View all text of Subjgrp 5 [§ 1.6011-1 - § 1.6017-1]
§ 1.6013-4 - Applicable rules.
(a) Status as husband and wife. For the purpose of filing a joint return under section 6013, the status as husband and wife of two individuals having taxable years beginning on the same day shall be determined:
(1) If the taxable year of each individual is the same, as of the close of such year; and
(2) If the close of the taxable year is different by reason of the death of one spouse, as of the time of such death.
An individual legally separated from his spouse under a decree of divorce or of separate maintenance shall not be considered as married. However, the mere fact that spouses have not lived together during the course of the taxable year shall not prohibit them from making a joint return. A husband and wife who are separated under an interlocutory decree of divorce retain the relationship of husband and wife until the decree becomes final. The fact that the taxpayer and his spouse are divorced or legally separated at any time after the close of the taxable year shall not deprive them of their right to file a joint return for such taxable year under section 6013.(b) Computation of income, deductions, and tax. If a joint return is made, the gross income and adjusted gross income of husband and wife on the joint return are computed in an aggregate amount and the deductions allowed and the taxable income are likewise computed on an aggregate basis. Deductions limited to a percentage of the adjusted gross income, such as the deduction for charitable, etc., contributions and gifts, under section 170, will be allowed with reference to such aggregate adjusted gross income. A similar rule is applied in the case of the limitation of section 1211(b) on the allowance of losses resulting from the sale or exchange of capital assets (see § 1.1211-1). Although there are two taxpayers on a joint return, there is only one taxable income. The tax on the joint return shall be computed on the aggregate income and the liability with respect to the tax shall be joint and several. For computation of tax in the case of a joint return, see § 1.2-1. For tax in the case of a joint return of husband and wife electing to pay the optional tax under section 3, see § 1.3-1. For the election not to show on a joint return the amount of tax due in connection therewith, see paragraph (c) of § 1.6014-1 and paragraph (d) of § 1.6014-2. For separate computations of the self-employment tax of each spouse on a joint return, see paragraph (b) of § 1.6017-1.
(c) Definition of executor or administrator. For purposes of section 6013 the term “executor or administrator” means the person who is actually appointed to such office and not a person who is merely in charge of the property of the decedent.

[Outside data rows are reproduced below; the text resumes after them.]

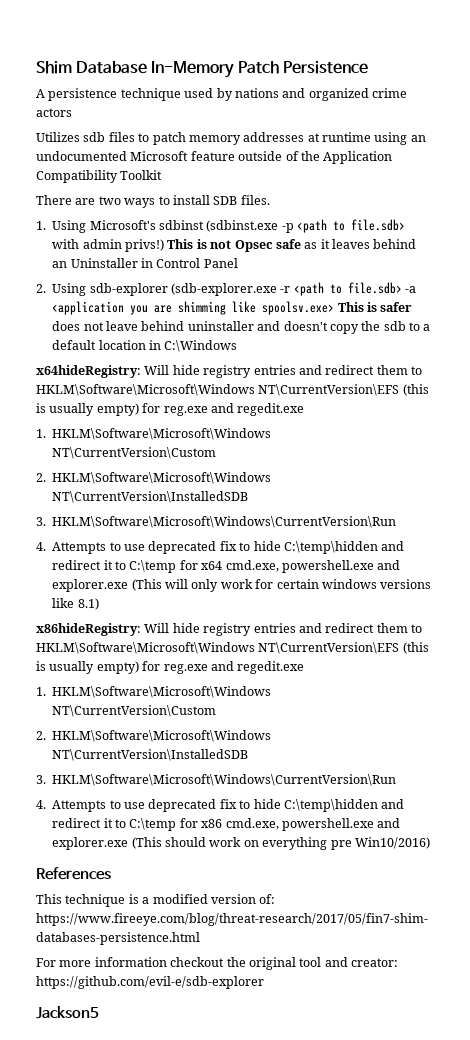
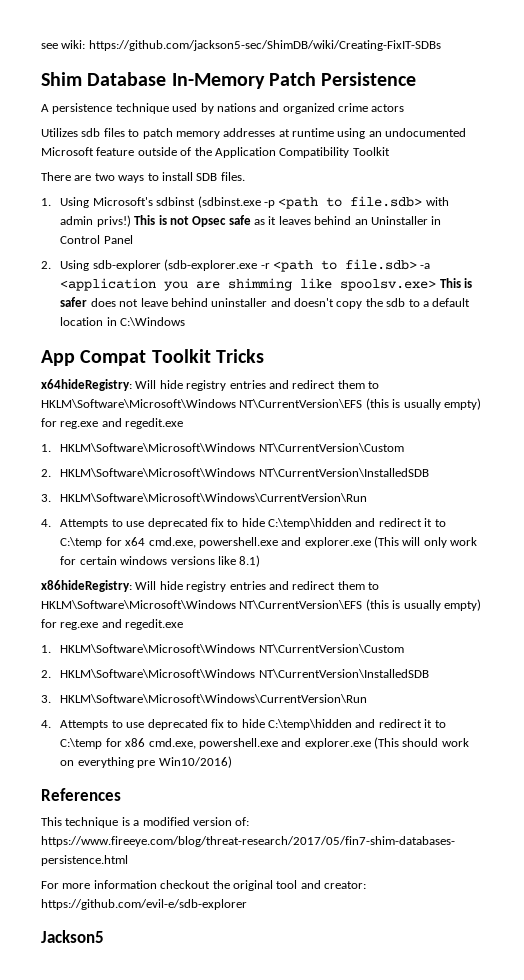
(36, 67) none -> [41,40,441,51] see wiki: https://github.com/jackson5-sec/ShimDB/wiki/Creating-FixIT-SDBs //
(238, 346) none -> [41,349,264,366] // App Compat Toolkit Tricks

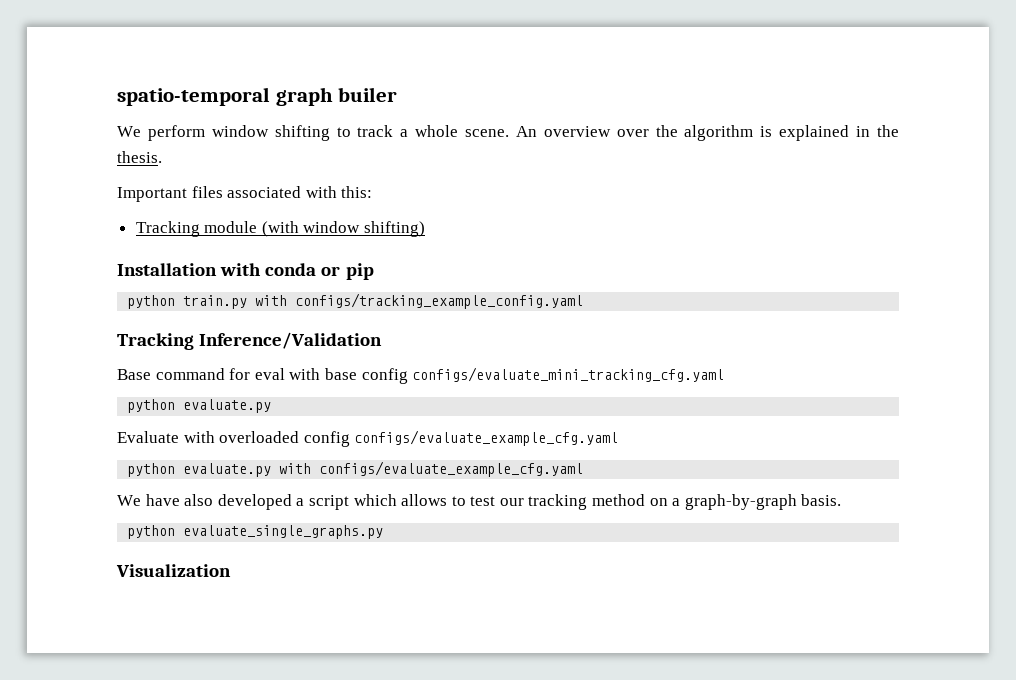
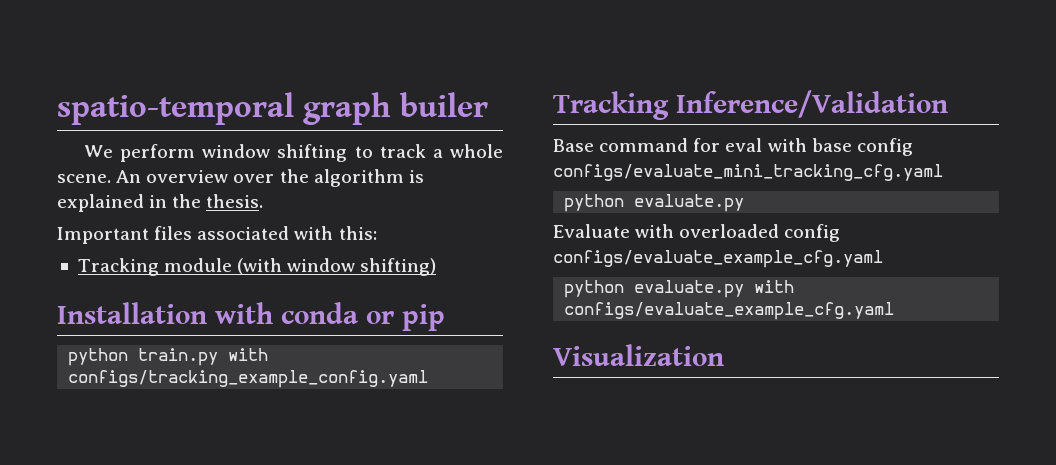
[117,494,842,510] [127,525,384,539] // We have also developed a script which allows to test our tracking method on a graph-by-graph basis. // python evaluate_single_graphs.py -> (895, 311) none

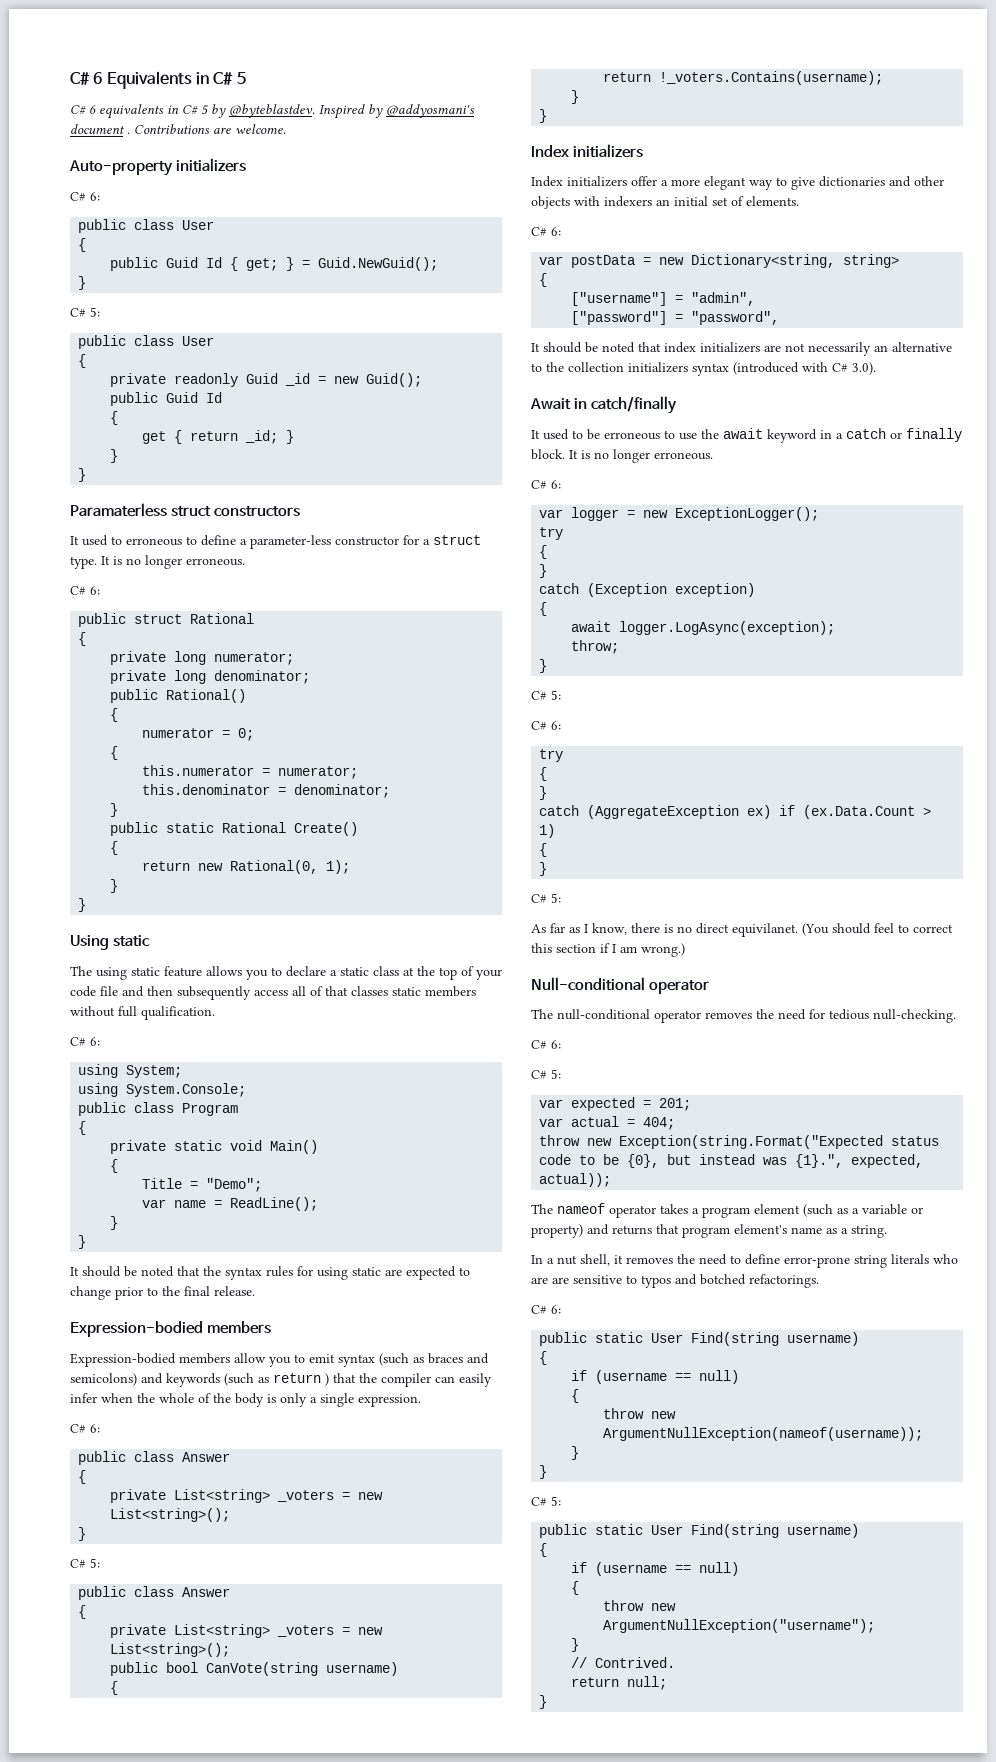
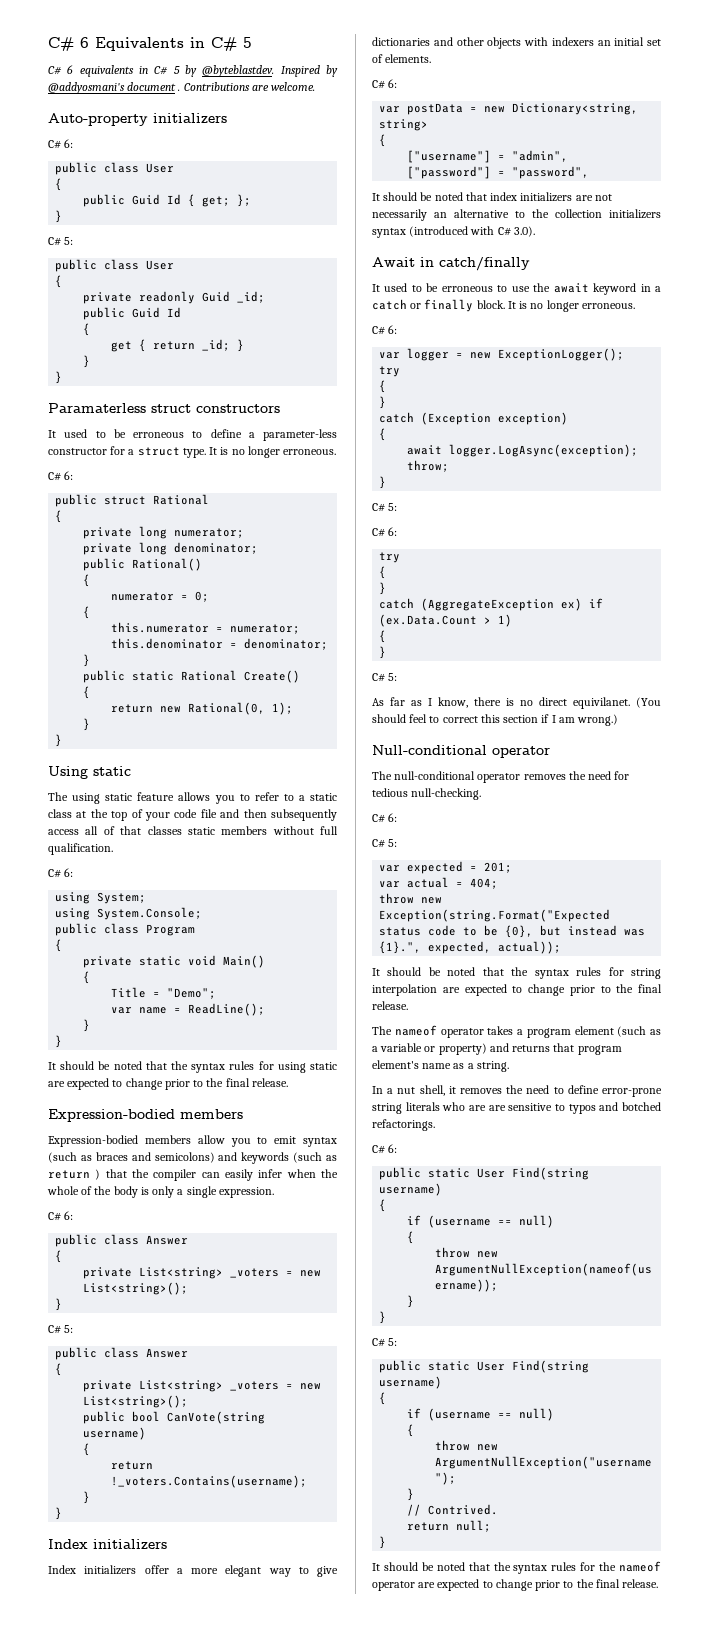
[286,257,439,271] } = Guid.NewGuid(); -> [237,194,252,207] };
[285,373,423,387] _id = new Guid(); -> [237,291,266,303] _id;
(122, 540) none -> [113,429,126,438] be
[286,966,326,977] declare -> [254,792,294,801] refer to
(612, 1180) none -> [372,967,661,979] [372,984,662,996] [372,1001,408,1010] // It should be noted that the syntax rules for string interpolation are expected to change prior to the final release.
(548, 1702) none -> [372,1561,661,1574] [372,1579,659,1591] // It should be noted that the syntax rules for the nameof operator are expected to change prior to the final release.

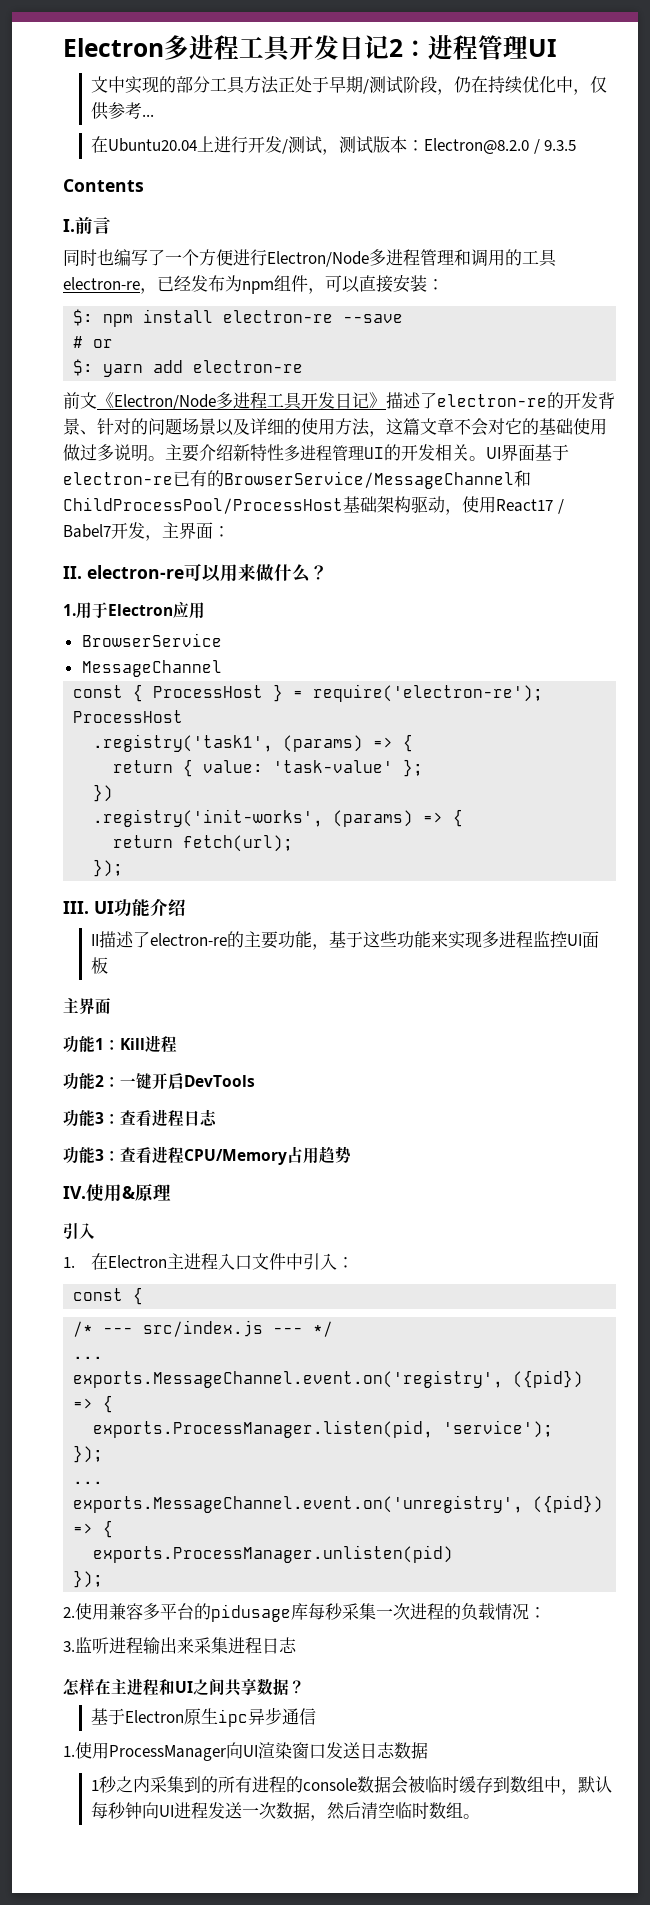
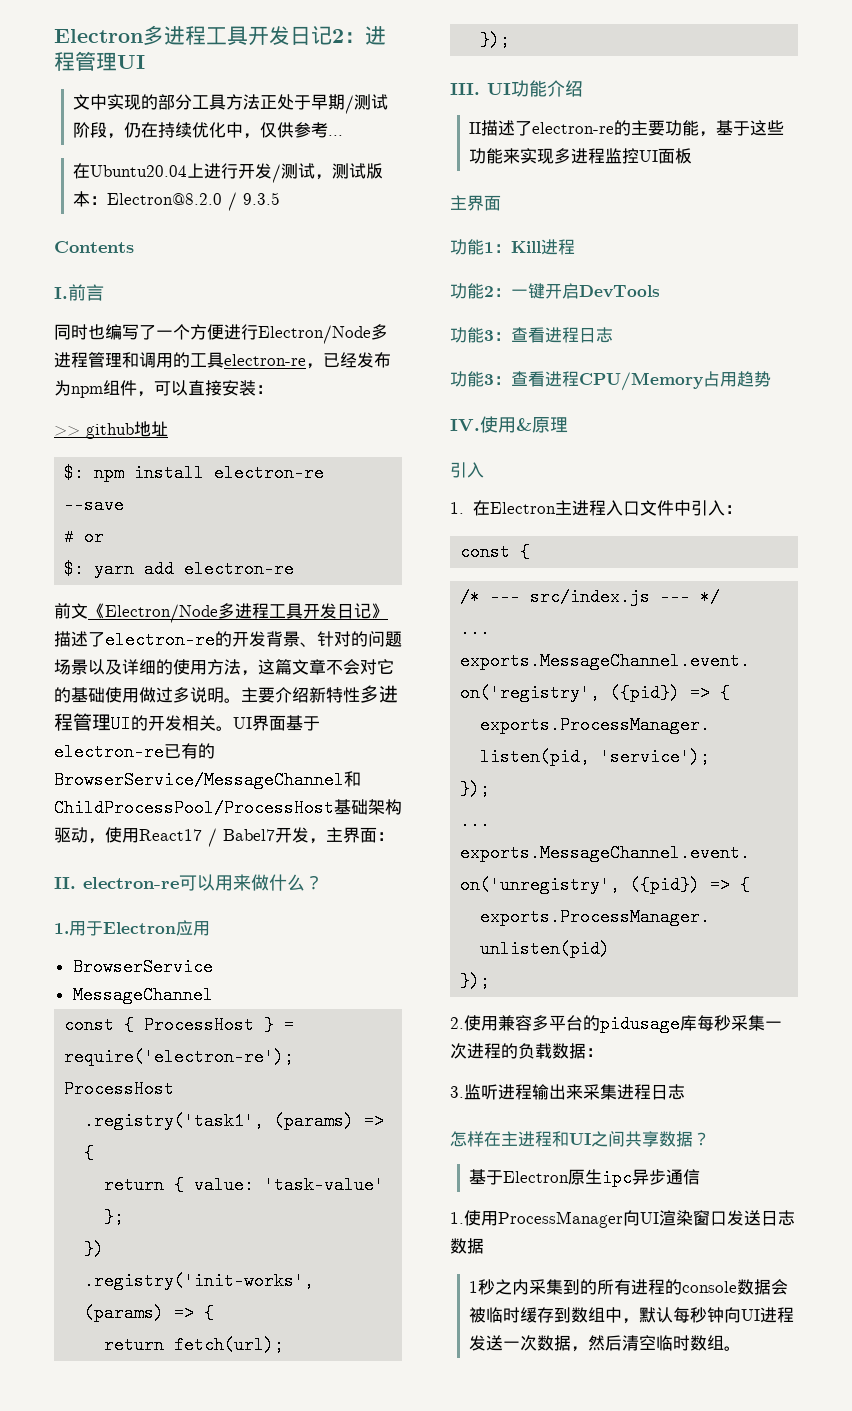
(444, 284) none -> [54,421,168,439] // >> github地址
[495,1603,529,1620] 情况 -> [552,1043,586,1059] 数据

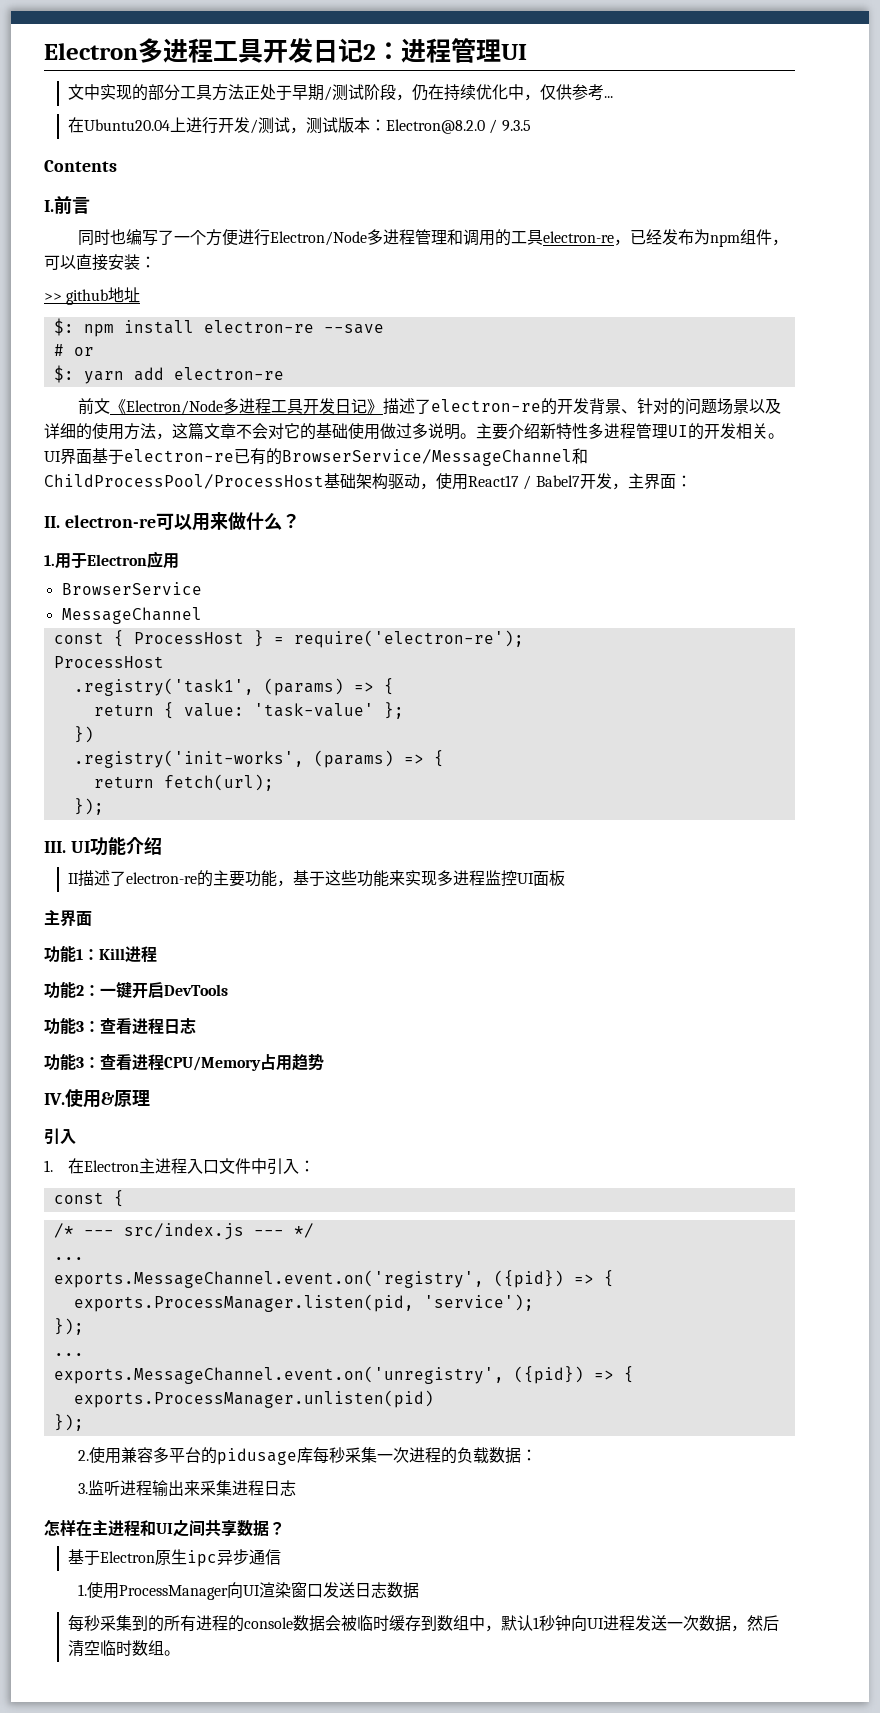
[469,1279,530,1295] 1秒之内 -> [68,1615,101,1631] 每秒
[673,1307,691,1323] 每 -> [533,1617,540,1629] 1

(d) Return signed under duress. If an individual asserts and establishes that he or she signed a return under duress, the return is not a joint return. The individual who signed such return under duress is not jointly and severally liable for the tax shown on the return or any deficiency in tax with respect to the return. The return is adjusted to reflect only the tax liability of the individual who voluntarily signed the return, and the liability is determined at the applicable rates in section 1(d) for married individuals filing separate returns. Section 6212 applies to the assessment of any deficiency in tax on such return.